What is needed → Only certain lines below are wanted: those starting at the line containing "column Efternavn | position: none -> 2" and ending at the line containing "row Adam: none", both included, each retyped exactly.
Top of Data shown
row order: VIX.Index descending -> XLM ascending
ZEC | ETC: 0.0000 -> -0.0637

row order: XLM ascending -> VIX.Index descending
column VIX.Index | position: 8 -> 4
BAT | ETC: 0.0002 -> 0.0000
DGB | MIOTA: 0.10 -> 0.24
Bottom of Data shown
Top of Data shown
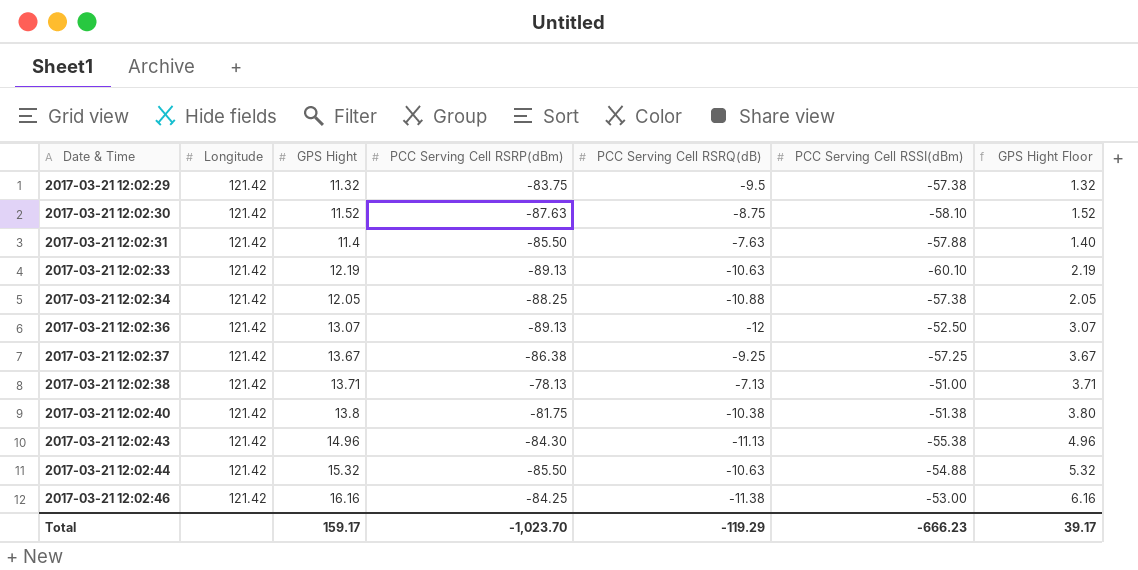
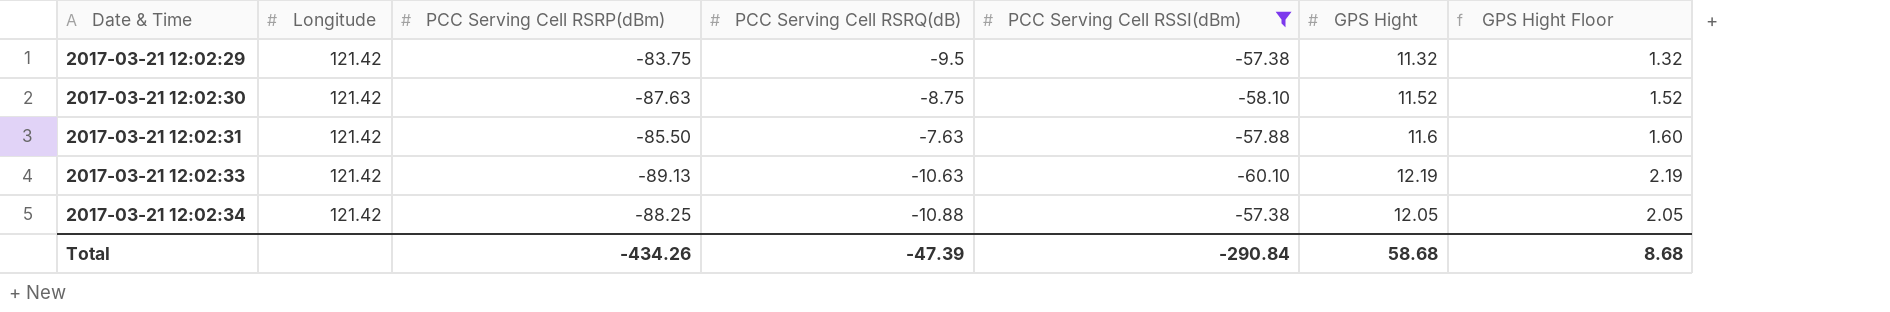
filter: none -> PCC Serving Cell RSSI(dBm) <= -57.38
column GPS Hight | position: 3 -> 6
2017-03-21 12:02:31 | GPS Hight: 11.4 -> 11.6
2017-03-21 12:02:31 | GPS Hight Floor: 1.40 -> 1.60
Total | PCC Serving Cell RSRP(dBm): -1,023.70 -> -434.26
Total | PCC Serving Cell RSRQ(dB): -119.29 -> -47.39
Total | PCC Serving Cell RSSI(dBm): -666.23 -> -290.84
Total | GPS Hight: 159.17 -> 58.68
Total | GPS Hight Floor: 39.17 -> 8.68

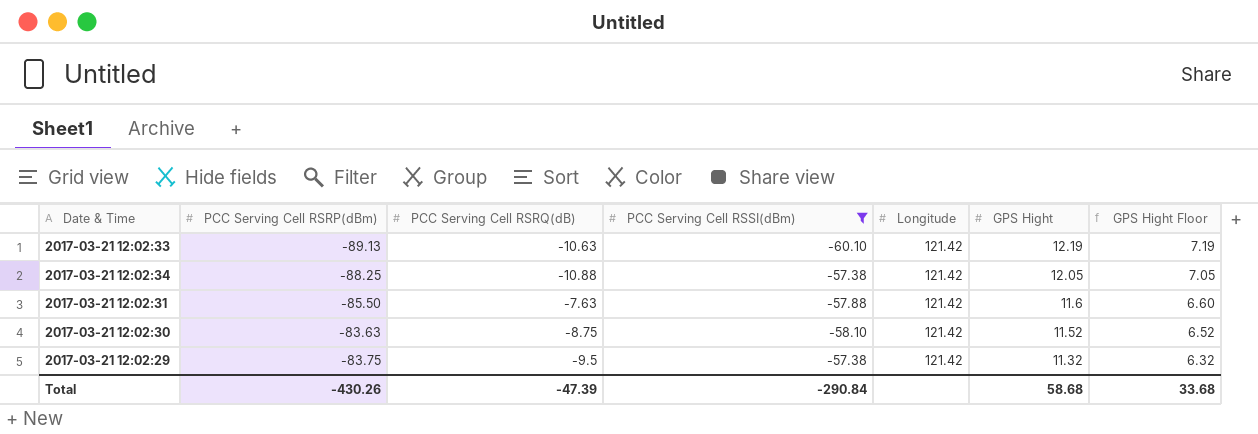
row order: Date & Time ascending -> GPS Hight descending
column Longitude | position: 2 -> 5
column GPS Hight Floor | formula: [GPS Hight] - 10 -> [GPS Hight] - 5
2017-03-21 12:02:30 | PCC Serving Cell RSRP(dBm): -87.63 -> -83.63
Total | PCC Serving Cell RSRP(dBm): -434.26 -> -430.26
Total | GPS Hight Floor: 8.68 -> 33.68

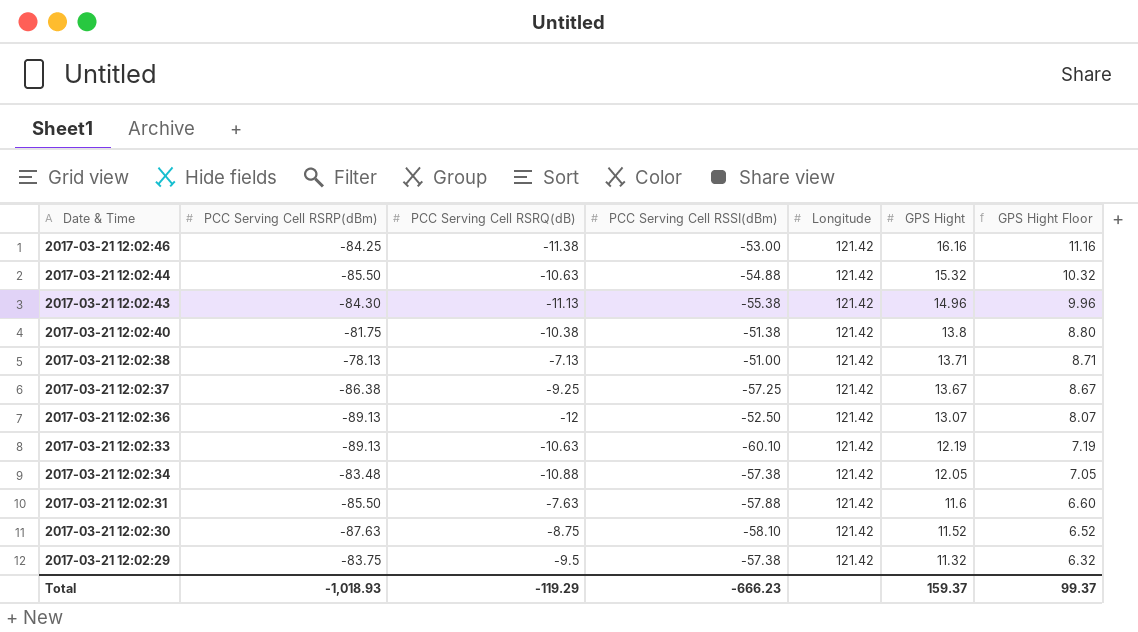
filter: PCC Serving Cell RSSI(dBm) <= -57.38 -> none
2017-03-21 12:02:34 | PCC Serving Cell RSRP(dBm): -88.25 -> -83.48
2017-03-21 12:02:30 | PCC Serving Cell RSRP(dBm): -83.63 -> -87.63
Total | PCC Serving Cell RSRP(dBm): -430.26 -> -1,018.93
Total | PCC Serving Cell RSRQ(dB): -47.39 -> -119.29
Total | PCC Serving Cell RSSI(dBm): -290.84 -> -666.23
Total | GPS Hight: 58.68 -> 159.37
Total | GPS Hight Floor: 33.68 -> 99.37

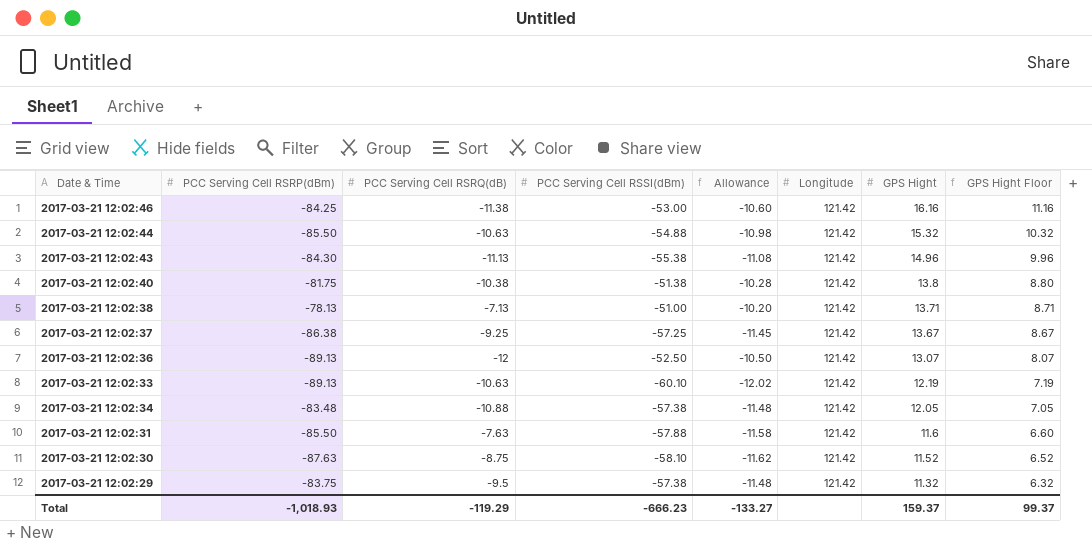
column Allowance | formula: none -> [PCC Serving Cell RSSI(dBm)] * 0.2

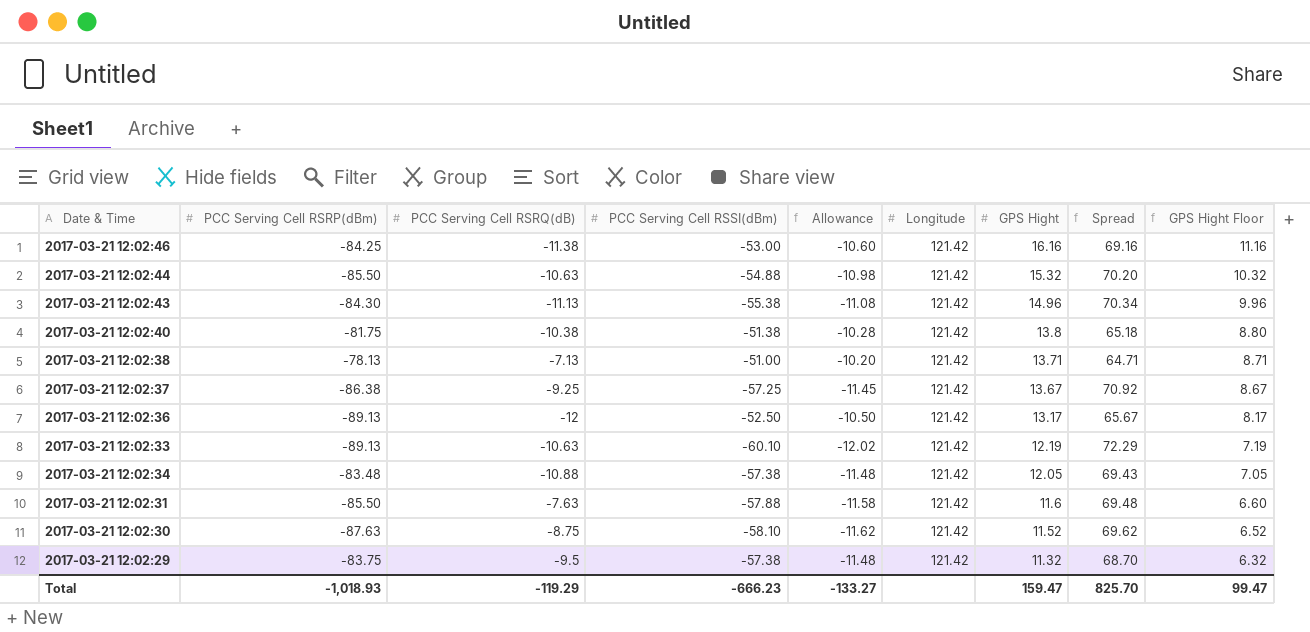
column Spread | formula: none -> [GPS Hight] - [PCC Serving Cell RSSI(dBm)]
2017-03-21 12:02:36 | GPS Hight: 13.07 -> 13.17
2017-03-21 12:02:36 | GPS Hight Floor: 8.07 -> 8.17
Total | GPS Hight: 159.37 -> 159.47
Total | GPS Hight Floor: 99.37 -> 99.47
Bottom of Data shown
Top of Data shown
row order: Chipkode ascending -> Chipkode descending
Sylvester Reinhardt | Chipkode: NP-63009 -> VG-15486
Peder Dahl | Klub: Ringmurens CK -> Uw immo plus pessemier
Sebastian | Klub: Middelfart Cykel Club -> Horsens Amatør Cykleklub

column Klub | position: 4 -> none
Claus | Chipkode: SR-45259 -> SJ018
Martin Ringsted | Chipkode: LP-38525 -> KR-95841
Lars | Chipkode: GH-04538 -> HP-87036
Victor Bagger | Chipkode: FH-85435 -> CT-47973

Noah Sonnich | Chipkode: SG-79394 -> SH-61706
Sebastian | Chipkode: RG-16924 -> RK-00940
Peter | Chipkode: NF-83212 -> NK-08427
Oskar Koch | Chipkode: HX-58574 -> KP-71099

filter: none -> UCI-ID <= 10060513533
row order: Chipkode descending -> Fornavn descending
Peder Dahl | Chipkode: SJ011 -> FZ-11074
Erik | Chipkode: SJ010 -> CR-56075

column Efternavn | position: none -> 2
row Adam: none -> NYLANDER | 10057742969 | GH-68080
Bottom of Data shown
Task answer →
column Efternavn | position: none -> 2
row Adam: none -> NYLANDER | 10057742969 | GH-68080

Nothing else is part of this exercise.